Playwright Oren Safdie has archibabble and legal-speak down pat — and takes both to task — in “The Bilbao Effect,” a one-act, biting satire that pits starchitecture against the good of the common man. The setting is the Center for Architecture — at the Center for Architecture. The premise is a trial of sorts: the defendant is world-famous architect Erhardt Shlaminger (played by Joris Stuyck with proficient pomposity). The plaintiff is chiropractor and third-generation Staten Islander Paul Balzano (Anthony Giamo), an Every Man and the only non-intellectual in the room. Shlaminger is accused of violating a canon of the AIA Code of Ethics for architects to “thoughtfully consider the social and environmental impact of their professional activities” in his design for the 1,200-acre Staten Island Waterside Urban Renewal Redevelopment project. Any similarity to urban mega-projects, living or dead, is purely intentional.
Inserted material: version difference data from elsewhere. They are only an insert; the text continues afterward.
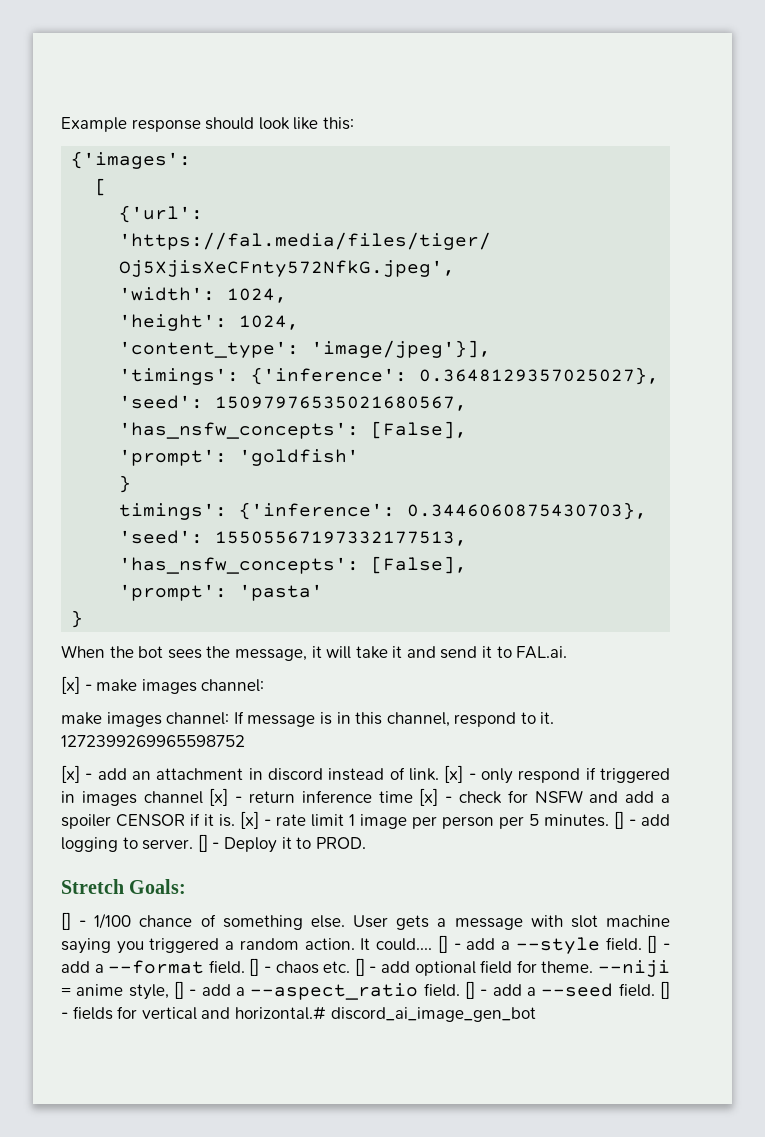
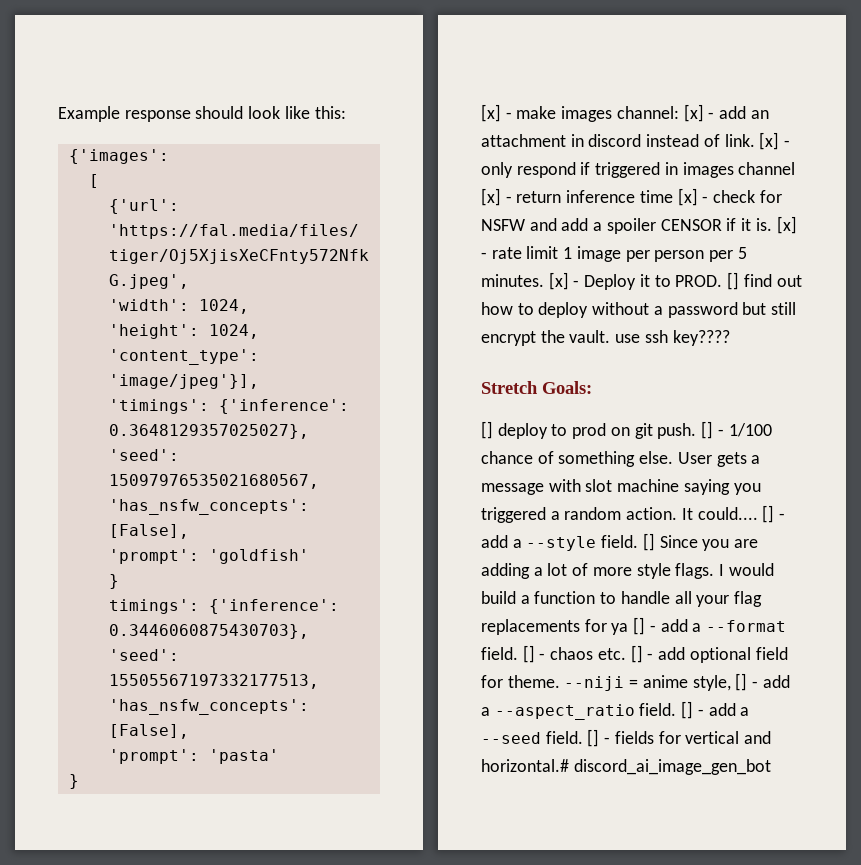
- When the bot sees the message, it will take it and send it to FAL.ai.
- [x] - make images channel:
- make images channel: If message is in this channel, respond to it. 1272399269965598752
- [x] - add an attachment in discord instead of link.
+ [x] - make images channel: [x] - add an attachment in discord instead of link.
- [] - add logging to server. [] - Deploy it to PROD.
+ [x] - Deploy it to PROD. [] find out how to deploy without a password but still encrypt the vault. use ssh key????
  Stretch Goals:
- [] - 1/100 chance of something else.
+ [] deploy to prod on git push. [] - 1/100 chance of something else.
- [] - add a --format field.
+ [] Since you are adding a lot of more style flags. I would build a function to handle all your flag replacements for ya [] - add a --format field.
Ice falling off roofs and heat-repelling curtains figure prominently. As do an outrageous — in a good way — model of the project itself, and a lot of name-dropping (“What’s a Libeskind?”). Balzano claims that two Shlaminger-designed structures, the Museum of Contemporary-Contemporary Art (no, that’s not a typo) and an extremely angular, titanium-clad “toaster-on-steroids” apartment tower caused his wife to commit suicide. The thoroughly ego-centric architect, charged with being a “new breed of urban renewalist” who puts design above human need, calls the hearing a “ridiculous witch-hunt — the likes that haven’t been seen since Galileo.”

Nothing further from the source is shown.